Realtime is a trap and the past is underrated. Reverse chronology feeds, update notifications and immediate publish/consumer experiences continue to push us towards overvaluing what justhappened. “Is this new?” becomes a qualifying criteria to engaging with content. And you want to be first to read, first to share, first to react. Retweet without even having clicked the link. All in the name of velocity and engagement.
But maybe not. Two recent products play with time in different ways. Medium has totally deprecated the idea that “publish date” should be a primary piece of metadata. Facebook’s Slingshot contains a “reply to unlock” feature which ironically removed the urgency of immediate response (at least for me).
Let’s look first at Medium. Here’s the masthead of a post:
See how faint the timestamp is? Even this position is a change from their original thinking as I’m pretty sure “publish date” used to be below the fold at the bottom of the post.
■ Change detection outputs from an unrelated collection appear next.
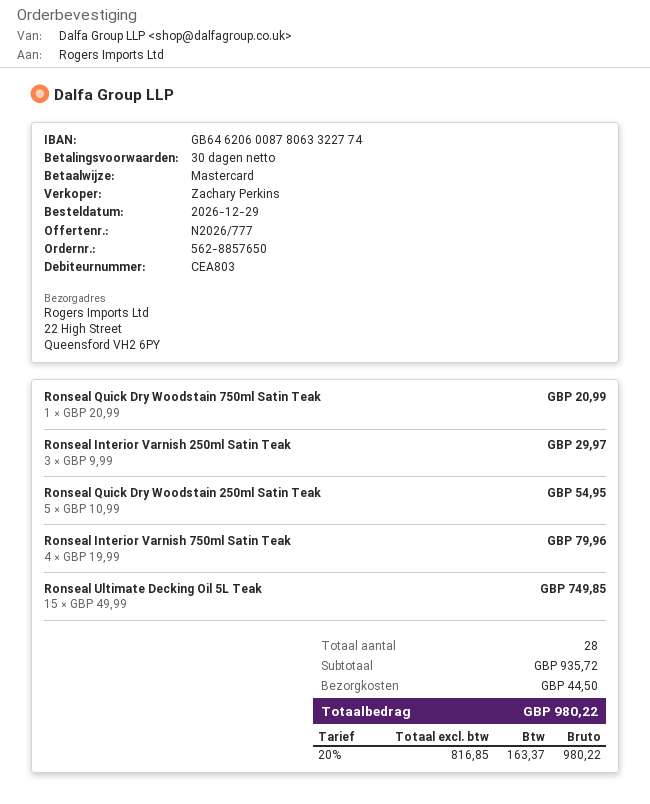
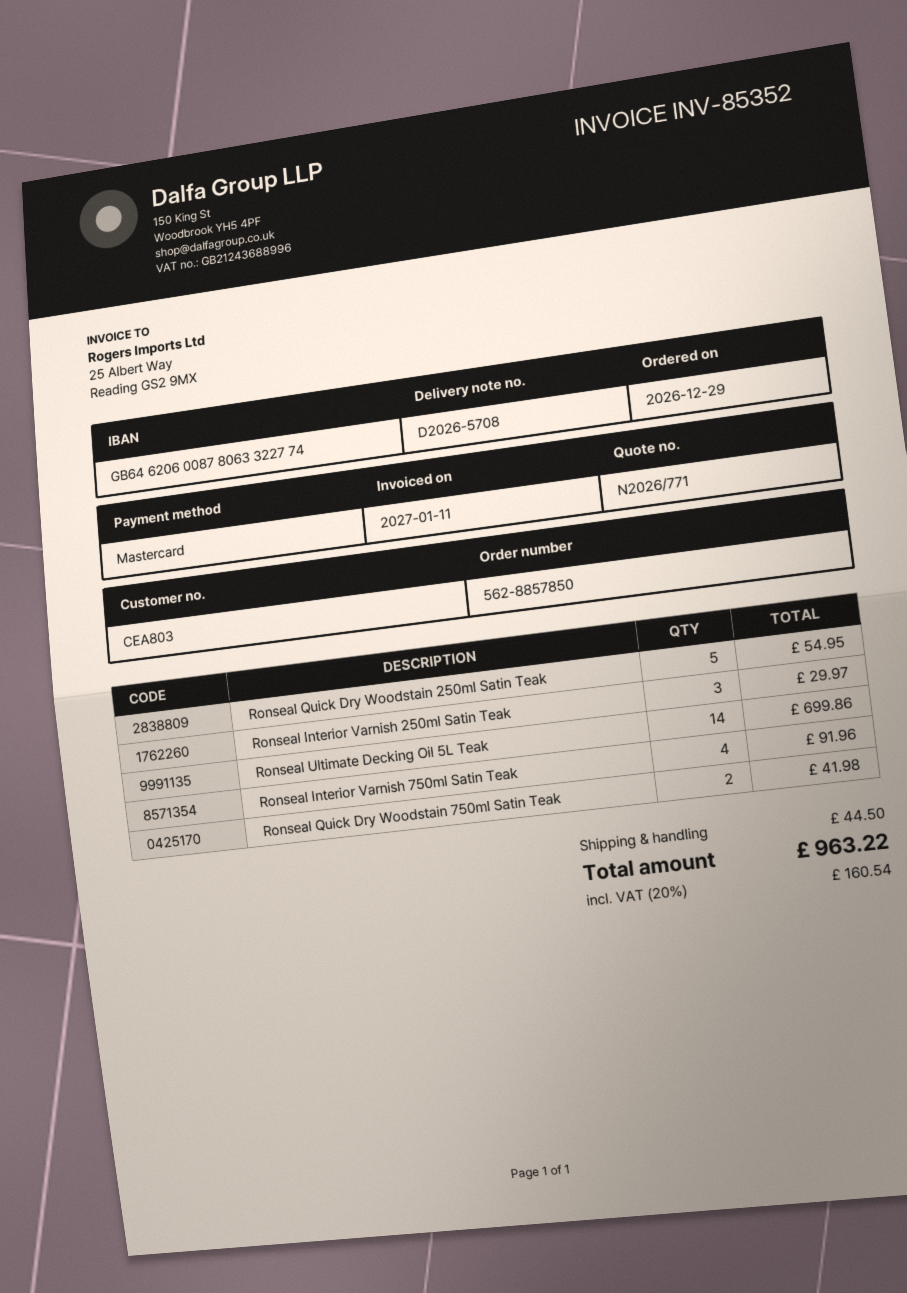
quote number: N2026/777 -> N2026/771
order number: 562-8857650 -> 562-8857850
Ronseal Quick Dry Woodstain 750ml Satin Teak: 1 for 20.99 -> 2 for 41.98
Ronseal Interior Varnish 750ml Satin Teak: 4 for 79.96 -> 4 for 91.96
Ronseal Ultimate Decking Oil 5L Teak: 15 for 749.85 -> 14 for 699.86
tax: 20% = 163.37 -> 20% = 160.54
total: 980.22 -> 963.22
I *think* this is because Medium still trying to balance the idea of evergreen timeless content with more timely stories (see hiring of editors like Steve Levy).
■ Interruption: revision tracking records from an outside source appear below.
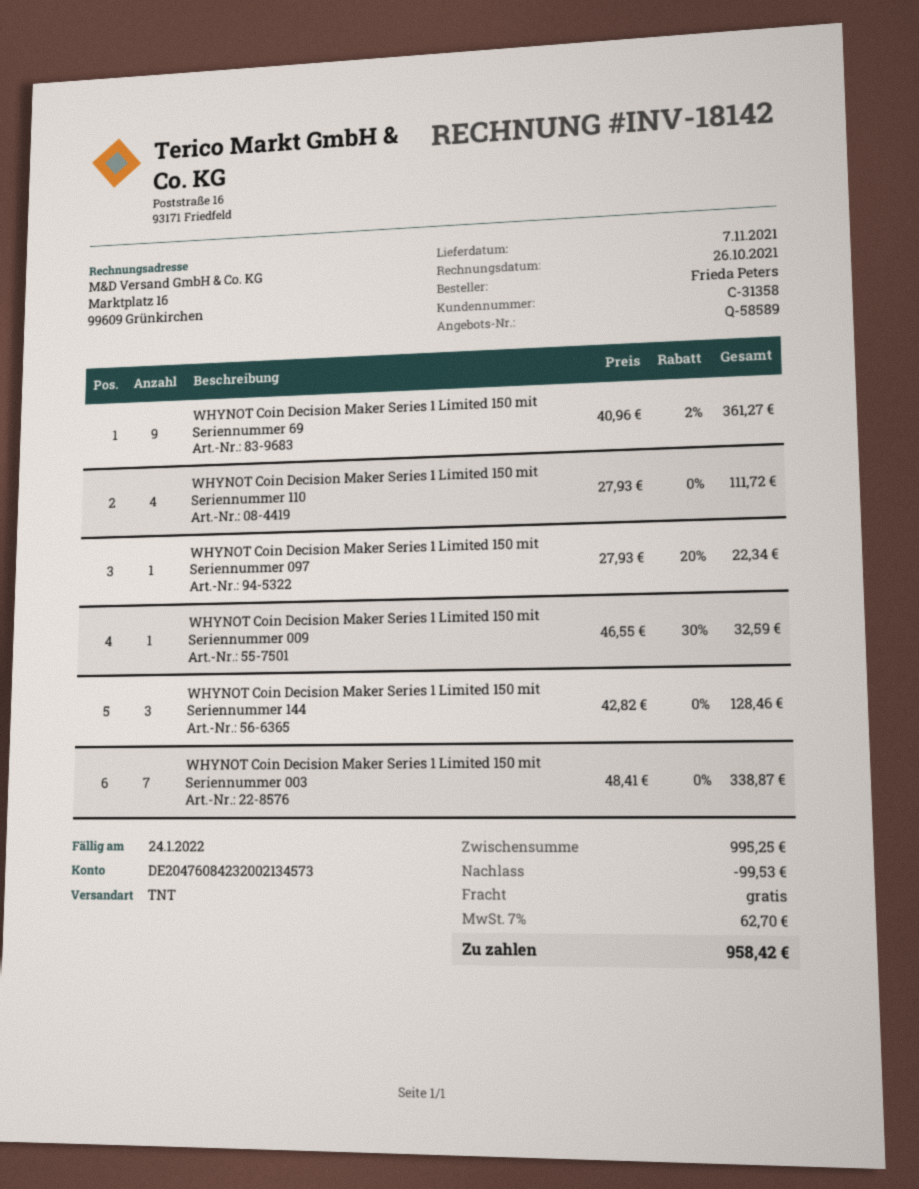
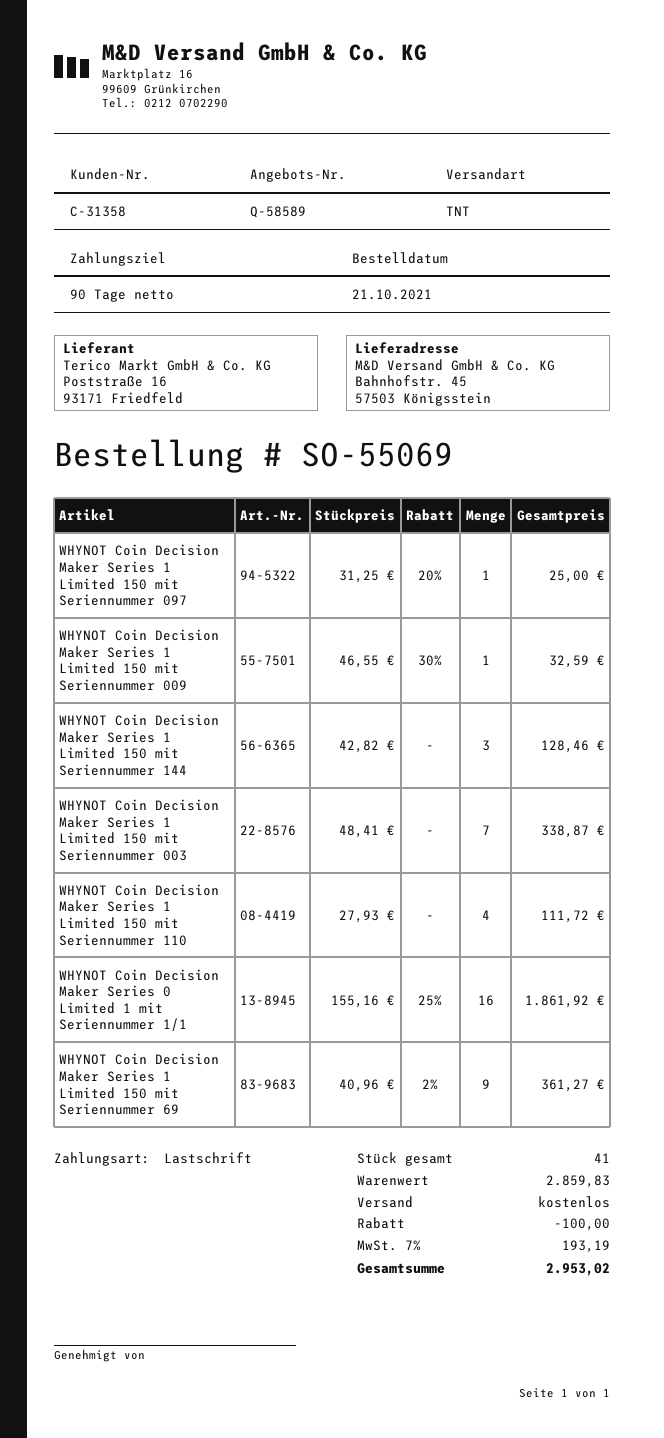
WHYNOT Coin Decision Maker Series 1 Limited 150 mit Seriennummer 097: 1 x 27.93 - 20% = 22.34 -> 1 x 31.25 - 20% = 25.00
WHYNOT Coin Decision Maker Series 0 Limited 1 mit Seriennummer 1/1: none -> 16 x 155.16 - 25% = 1861.92
subtotal: 995.25 -> 2859.83
discount: 99.53 -> 100.00
tax: 7% = 62.70 -> 7% = 193.19
total: 958.42 -> 2953.02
Now, Slingshot. I’ve already admitted to being somewhat contrarian and liking the app. They’ve got a well-documented (and controversial) social mechanism that prevents you from seeing a friend’s photo until you respond with one of you own. My initial reaction to hearing this feature was “oh man, this is going to be all about pinging photos back and forth faster and faster” but once I started using the product, reality was the opposite. Slingshot is decidedly *not* conversational – I don’t feel pressure to Like or LOL or give a reaction. I can just express myself in the moment at a given time and then use that share to flip through a bunch of banked photos from friends. To date at least it’s been different and engaging. Lightweight without being realtime.
So what do you think? Are app developers playing with time in different ways? Are you tiring of the timestamping of your life?